▶ [Work item]: An exact transcription of the lines from the one holding "France 1869 Opening" to the end of the entries below, and nothing more, is the required answer. Please omit the pictures.

▶ [Data records]:
========
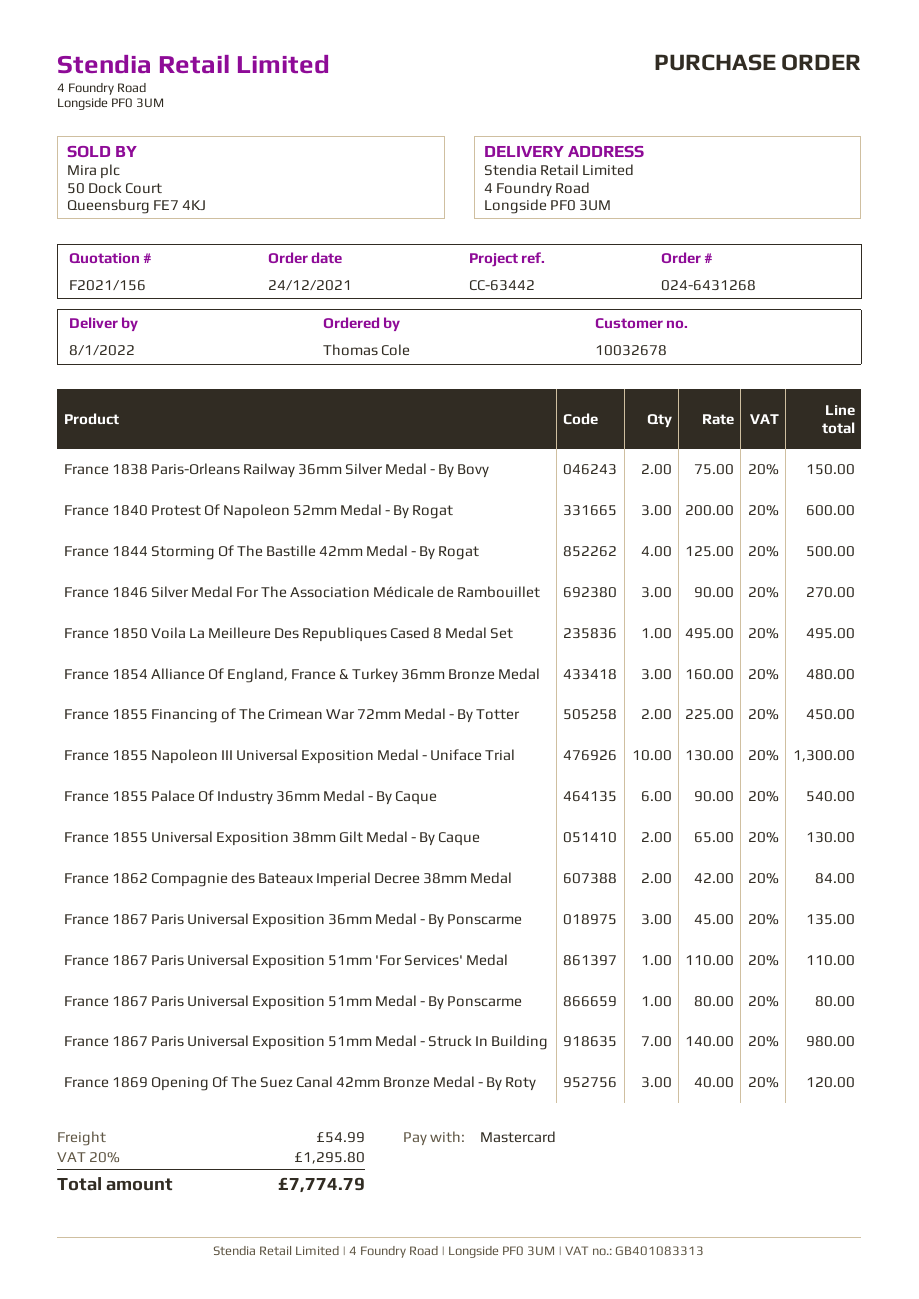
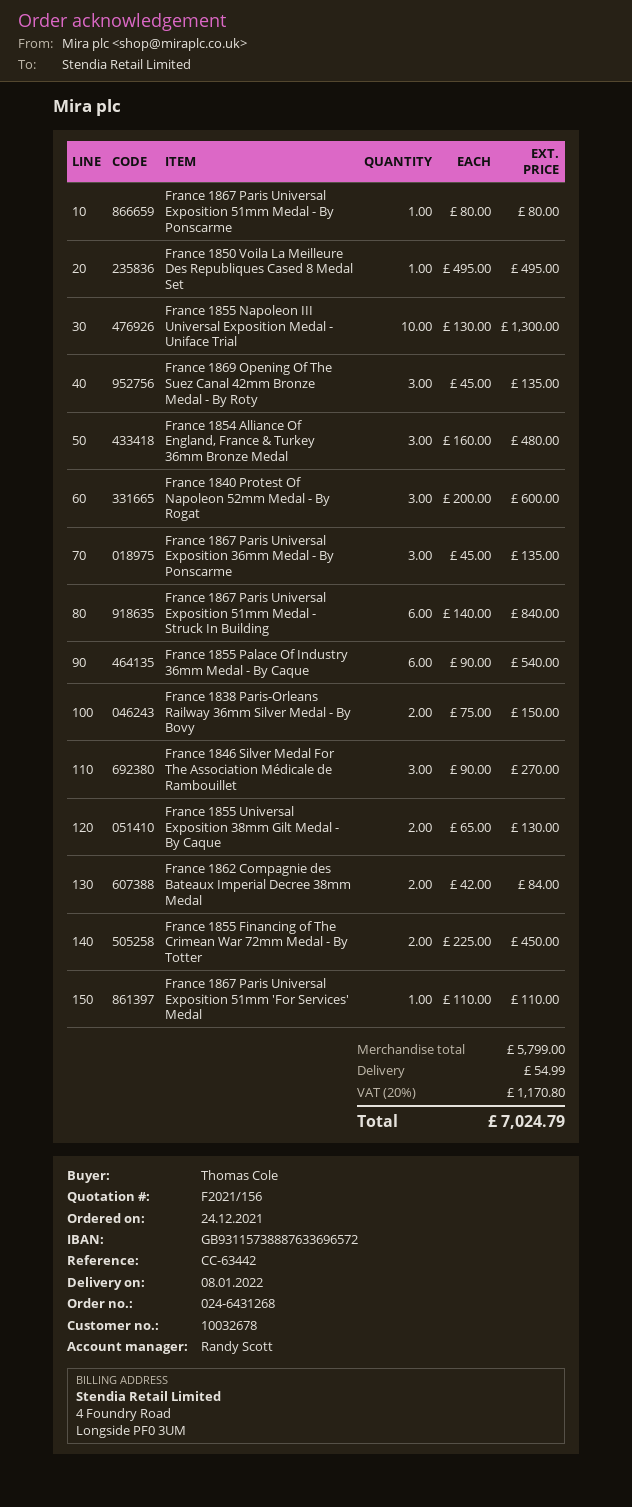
France 1844 Storming Of The Bastille 42mm Medal - By Rogat: 4 x 125.00 = 500.00 -> none
France 1867 Paris Universal Exposition 51mm Medal - Struck In Building: 7 x 140.00 = 980.00 -> 6 x 140.00 = 840.00
France 1869 Opening Of The Suez Canal 42mm Bronze Medal - By Roty: 3 x 40.00 = 120.00 -> 3 x 45.00 = 135.00
tax: 20% = 1295.80 -> 20% = 1170.80
total: 7774.79 -> 7024.79

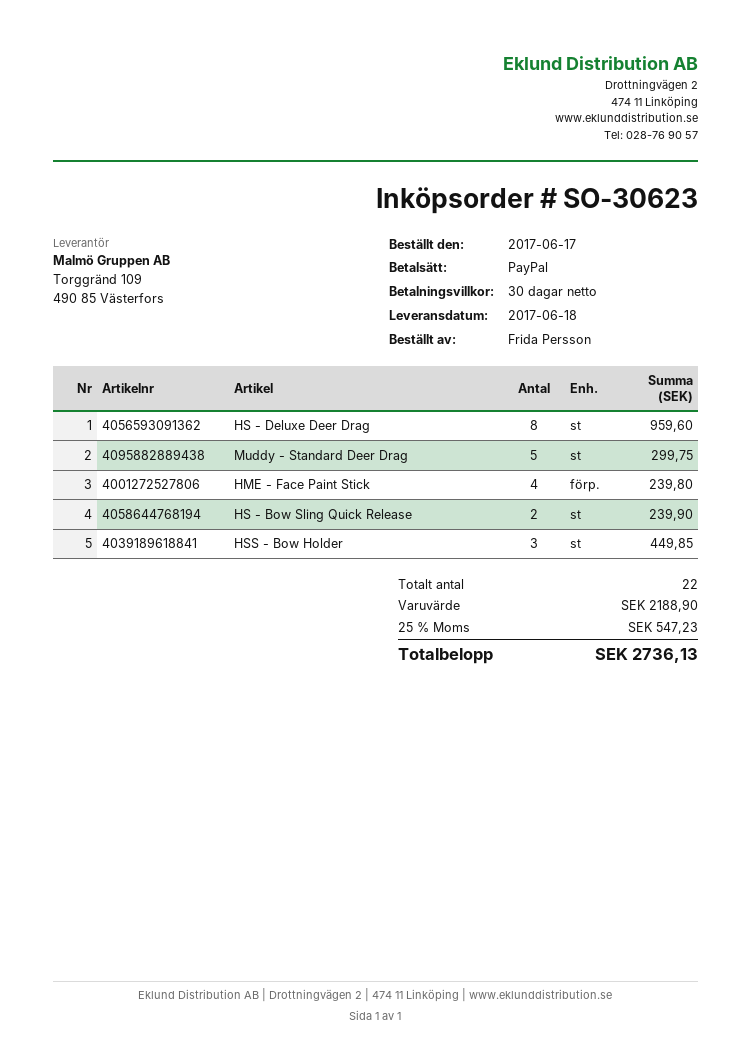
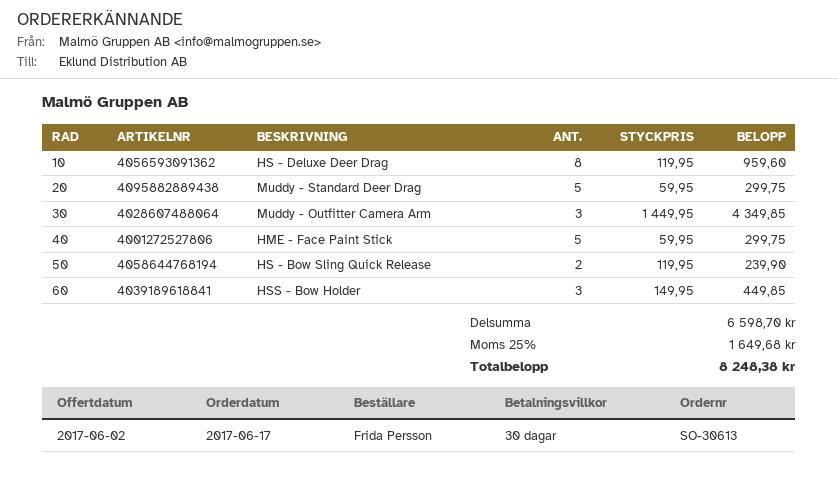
order number: SO-30623 -> SO-30613
HME - Face Paint Stick: 4 for 239.80 -> 5 for 299.75
Muddy - Outfitter Camera Arm: none -> 3 for 4349.85
subtotal: 2188.90 -> 6598.70
tax: 25% = 547.23 -> 25% = 1649.68
total: 2736.13 -> 8248.38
========
▶ [Written response]:
France 1869 Opening Of The Suez Canal 42mm Bronze Medal - By Roty: 3 x 40.00 = 120.00 -> 3 x 45.00 = 135.00
tax: 20% = 1295.80 -> 20% = 1170.80
total: 7774.79 -> 7024.79

order number: SO-30623 -> SO-30613
HME - Face Paint Stick: 4 for 239.80 -> 5 for 299.75
Muddy - Outfitter Camera Arm: none -> 3 for 4349.85
subtotal: 2188.90 -> 6598.70
tax: 25% = 547.23 -> 25% = 1649.68
total: 2736.13 -> 8248.38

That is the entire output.